Work request - Wherever a line holds the word "xmlns", copy that line from the data.
....
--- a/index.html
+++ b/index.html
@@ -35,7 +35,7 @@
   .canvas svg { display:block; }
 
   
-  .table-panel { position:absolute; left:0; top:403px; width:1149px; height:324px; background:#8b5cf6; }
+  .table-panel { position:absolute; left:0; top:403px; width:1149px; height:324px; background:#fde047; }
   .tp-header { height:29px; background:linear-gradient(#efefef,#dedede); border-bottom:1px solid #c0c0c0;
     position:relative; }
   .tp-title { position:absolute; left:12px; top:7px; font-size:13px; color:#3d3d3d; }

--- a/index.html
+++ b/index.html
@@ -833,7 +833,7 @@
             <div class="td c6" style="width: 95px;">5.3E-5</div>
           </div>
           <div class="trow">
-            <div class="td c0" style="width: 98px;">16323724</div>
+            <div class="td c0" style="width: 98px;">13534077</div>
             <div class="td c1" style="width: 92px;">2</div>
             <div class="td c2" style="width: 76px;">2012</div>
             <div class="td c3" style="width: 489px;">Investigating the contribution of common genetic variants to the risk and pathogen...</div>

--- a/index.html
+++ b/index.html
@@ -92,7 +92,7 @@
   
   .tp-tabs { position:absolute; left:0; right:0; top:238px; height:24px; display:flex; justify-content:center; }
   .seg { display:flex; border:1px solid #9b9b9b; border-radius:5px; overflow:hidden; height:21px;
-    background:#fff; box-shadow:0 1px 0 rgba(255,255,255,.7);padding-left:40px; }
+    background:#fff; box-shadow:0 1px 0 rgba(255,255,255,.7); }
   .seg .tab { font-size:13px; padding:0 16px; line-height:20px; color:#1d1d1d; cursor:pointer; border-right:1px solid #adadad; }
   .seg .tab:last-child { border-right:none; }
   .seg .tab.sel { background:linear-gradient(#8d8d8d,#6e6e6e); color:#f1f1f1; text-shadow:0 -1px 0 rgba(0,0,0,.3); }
....
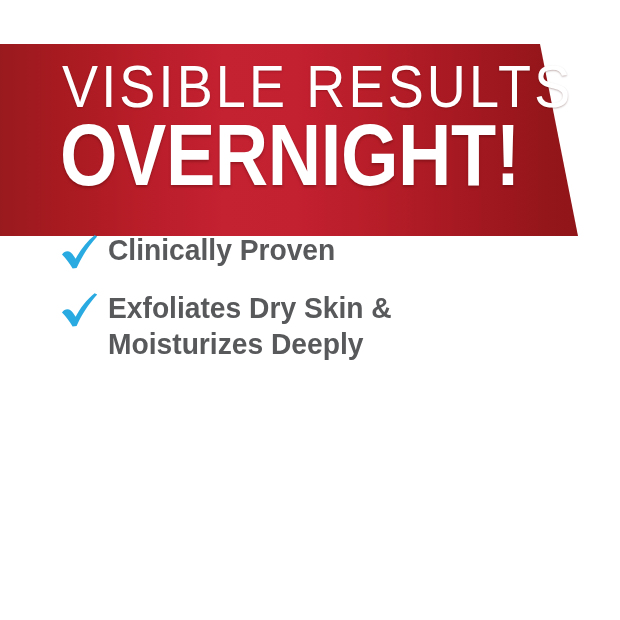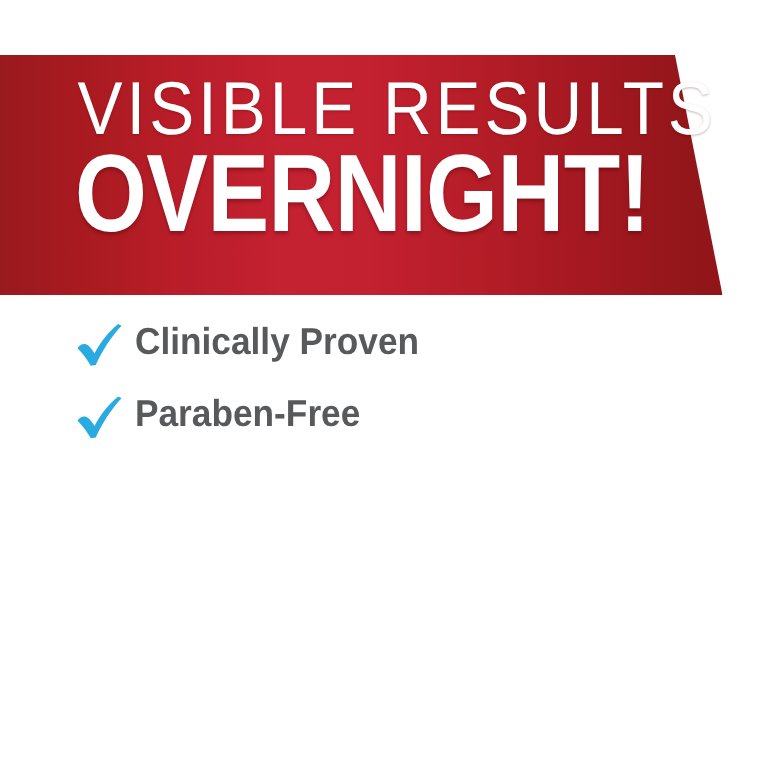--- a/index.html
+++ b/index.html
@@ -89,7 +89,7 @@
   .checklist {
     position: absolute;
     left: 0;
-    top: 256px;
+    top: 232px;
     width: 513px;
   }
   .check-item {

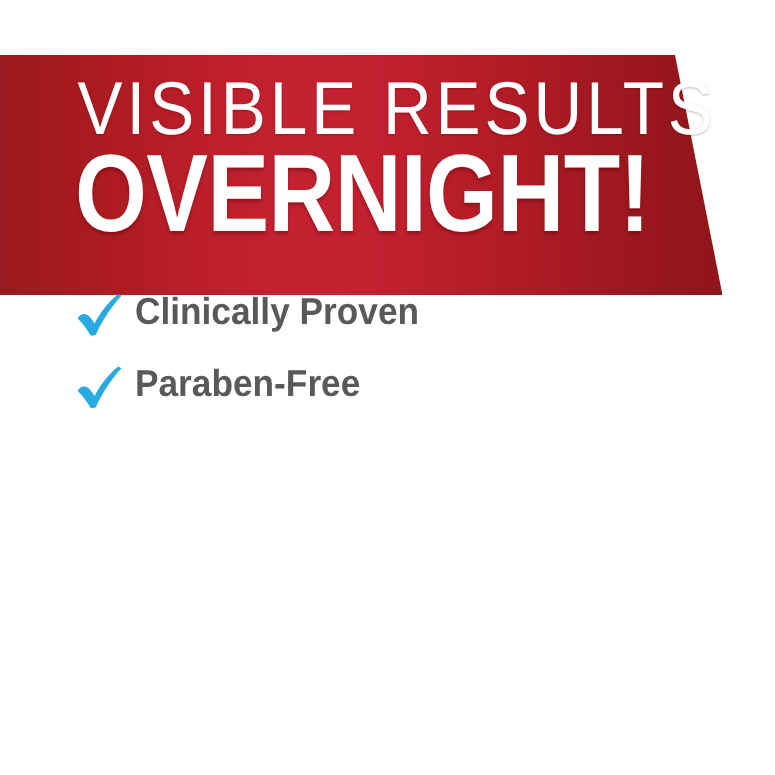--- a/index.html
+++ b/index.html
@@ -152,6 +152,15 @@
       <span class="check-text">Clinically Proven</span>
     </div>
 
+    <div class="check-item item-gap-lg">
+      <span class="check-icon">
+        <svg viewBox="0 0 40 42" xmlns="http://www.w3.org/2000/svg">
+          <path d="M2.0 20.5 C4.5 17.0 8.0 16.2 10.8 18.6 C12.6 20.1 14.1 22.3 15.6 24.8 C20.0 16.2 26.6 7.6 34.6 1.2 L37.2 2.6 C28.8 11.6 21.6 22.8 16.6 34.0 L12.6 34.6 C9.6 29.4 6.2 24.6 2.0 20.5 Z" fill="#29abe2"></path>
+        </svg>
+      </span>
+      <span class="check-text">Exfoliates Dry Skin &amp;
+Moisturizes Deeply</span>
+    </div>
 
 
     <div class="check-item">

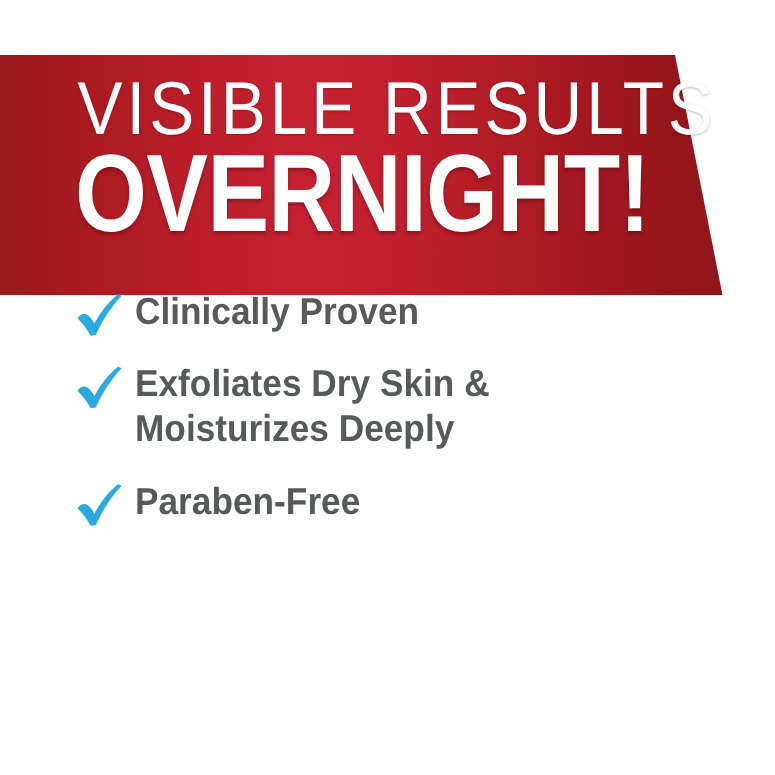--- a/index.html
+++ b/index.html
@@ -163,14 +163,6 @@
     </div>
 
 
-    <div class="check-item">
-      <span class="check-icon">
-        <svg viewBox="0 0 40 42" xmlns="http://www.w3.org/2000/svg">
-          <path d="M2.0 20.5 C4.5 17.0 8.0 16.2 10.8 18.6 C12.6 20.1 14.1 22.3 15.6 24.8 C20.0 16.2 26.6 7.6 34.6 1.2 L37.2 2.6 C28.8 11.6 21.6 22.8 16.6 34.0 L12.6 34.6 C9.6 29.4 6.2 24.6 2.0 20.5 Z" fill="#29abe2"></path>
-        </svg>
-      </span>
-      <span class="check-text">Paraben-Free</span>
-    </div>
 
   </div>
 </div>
....
Answer for this exercise -
+        <svg viewBox="0 0 40 42" xmlns="http://www.w3.org/2000/svg">
-        <svg viewBox="0 0 40 42" xmlns="http://www.w3.org/2000/svg">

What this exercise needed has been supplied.